# My 2nd



## dickhutchings (Oct 6, 2015)

I was going to add more stuff but changed my mind.


----------



## TerryCurley (Jan 4, 2015)

Dick this is really good. Your cabin is terrific. The trees and the mountains look more realistic in this one. The one thing that catches my eye is the size of the moon...I think I would have made it a little smaller, but the December Moon is very large and when it is just rising it does look very big because of the angel so I would not change it if I were you. 

I don't think this painting needs any more stuff in it. I've been known to ruin a good painting by adding too much, it's such a bummer. 
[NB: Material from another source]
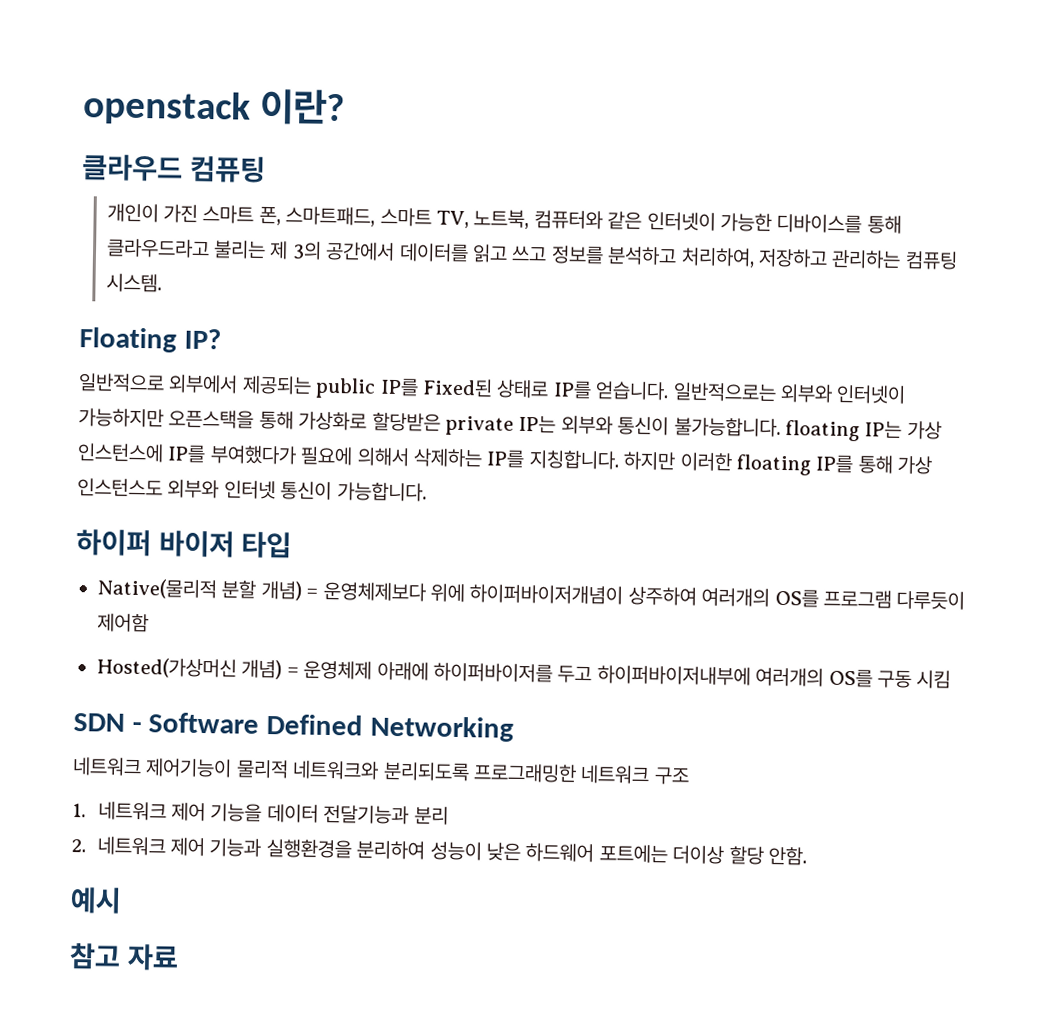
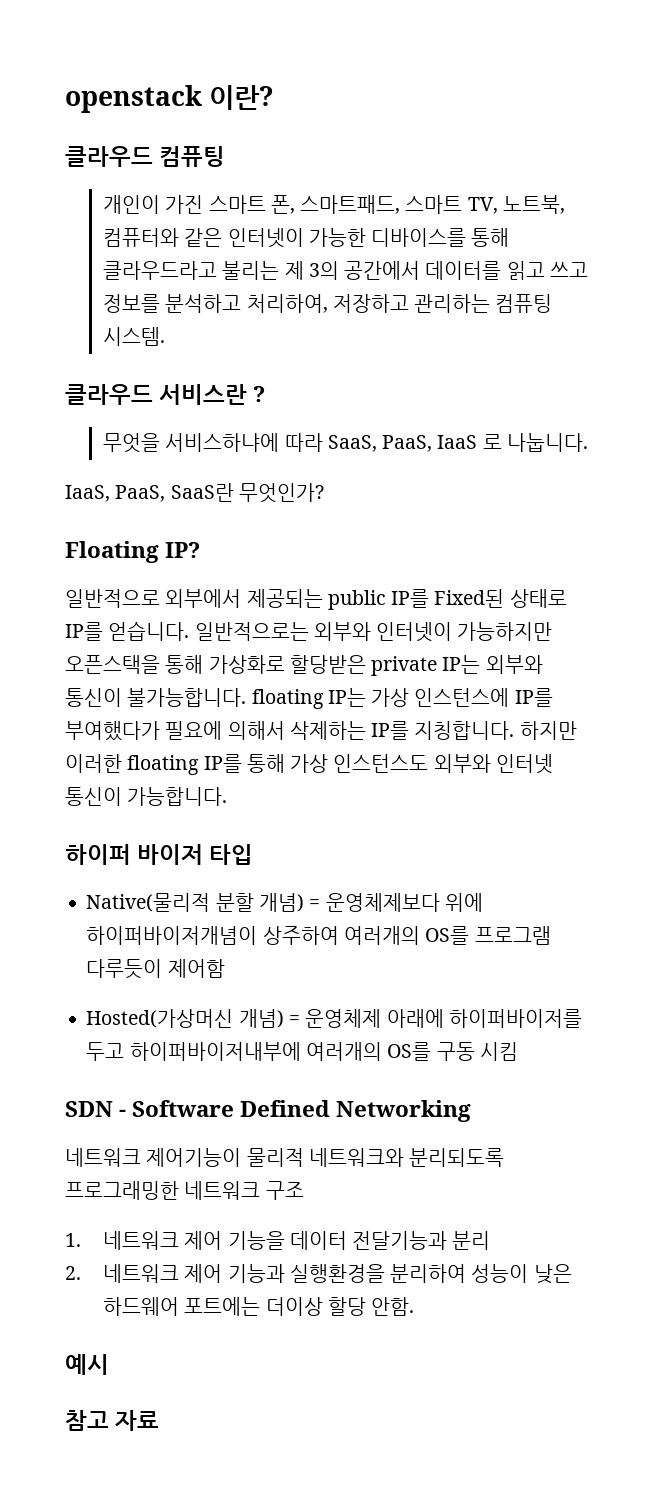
(162, 283) none -> [65,384,266,405] [103,433,588,453] [65,483,324,503] // 클라우드 서비스란 ? // 무엇을 서비스하냐에 따라 SaaS, PaaS, IaaS 로 나눕니다. // IaaS, PaaS, SaaS란 무엇인가?

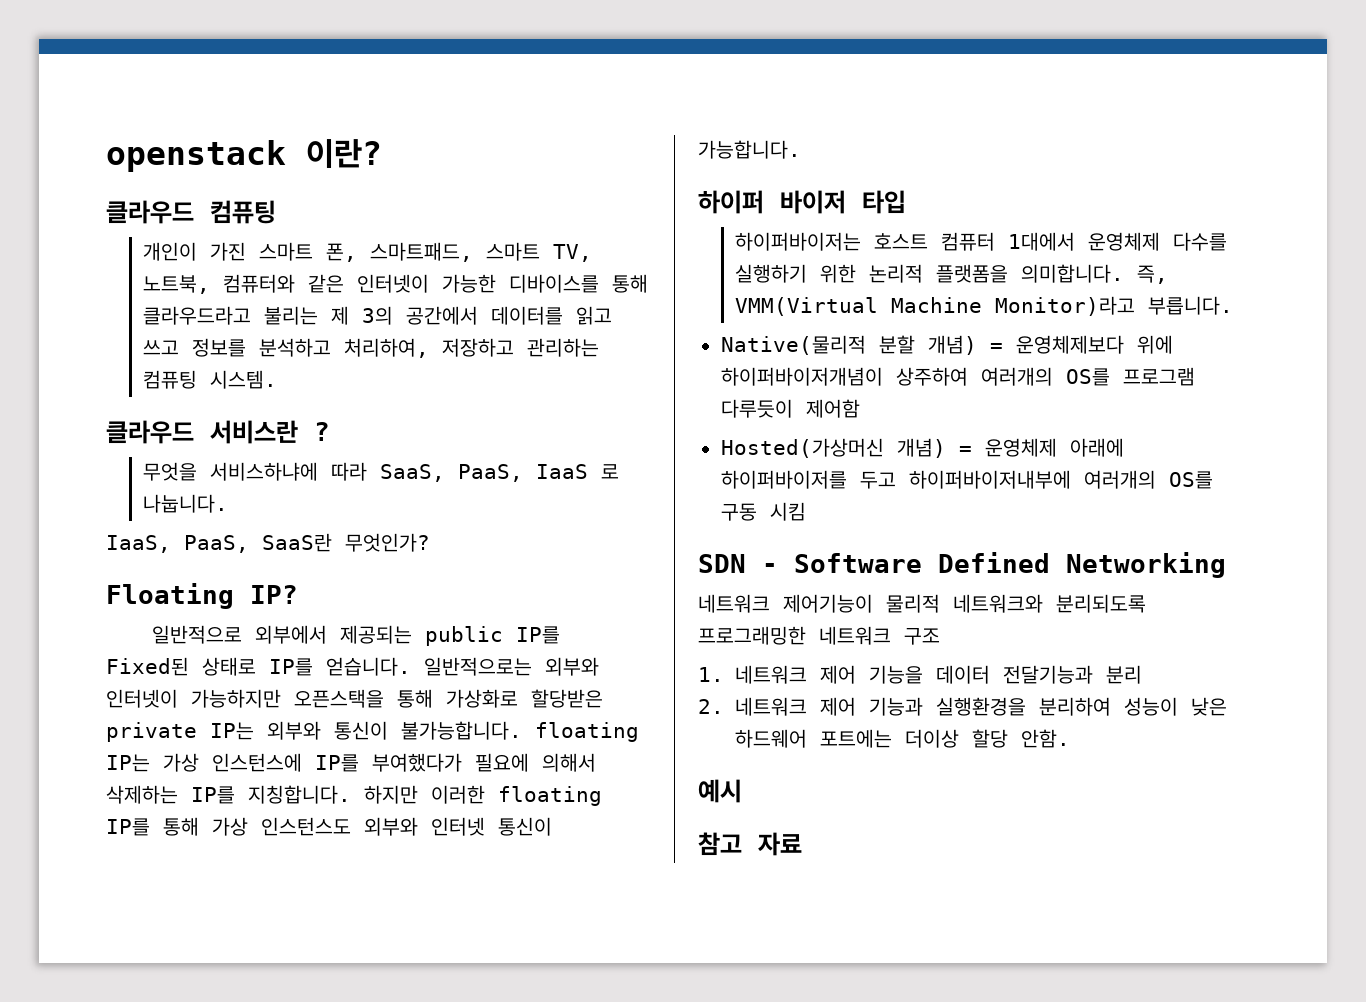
(254, 854) none -> [735,232,1228,251] [735,264,1169,284] [735,296,1234,316] // 하이퍼바이저는 호스트 컴퓨터 1대에서 운영체제 다수를 실행하기 위한 논리적 플랫폼을 의미합니다. 즉, VMM(Virtual Machine Monitor)라고 부릅니다.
I'm loving seeing your progress. That's the fun part of the forum.


----------



## just (Mar 3, 2015)

You have been sand bagging us. Making us think your art wasn't very good then you produce a masterpiece like this. This is by far the best painting that I have ever seen on this site.


----------



## ARTadmin (Mar 9, 2013)

I am glad you didn't add more to it. 

It seems perfect as it is.


----------



## chanda95 (Apr 6, 2011)

You have made quite the improvement over your first painting as I knew you would. It has a very nice feel and use of light.


----------



## dickhutchings (Oct 6, 2015)

just said:


> You have been sand bagging us. Making us think your art wasn't very good then you produce a masterpiece like this. This is by far the best painting that I have ever seen on this site.


:biggrin::biggrin::laugh: I'm just going to pretend that that you meant evry word. :vs_cool:


----------



## dickhutchings (Oct 6, 2015)

Thank you all for looking , commenting and being part of my journey.


----------



## Sarah (Mar 4, 2013)

This is beautiful! I would happily hang this up on my wall  Great job


----------



## Butterfly88 (Nov 12, 2015)

I really like it!


----------



## Susan Mulno (Apr 13, 2015)

Very nice! :vs_closedeyes:


----------



## Eva (Dec 26, 2015)

You did a great job, love the landscape and cabin. The only thing that needs a little work is the bridge and the river.


----------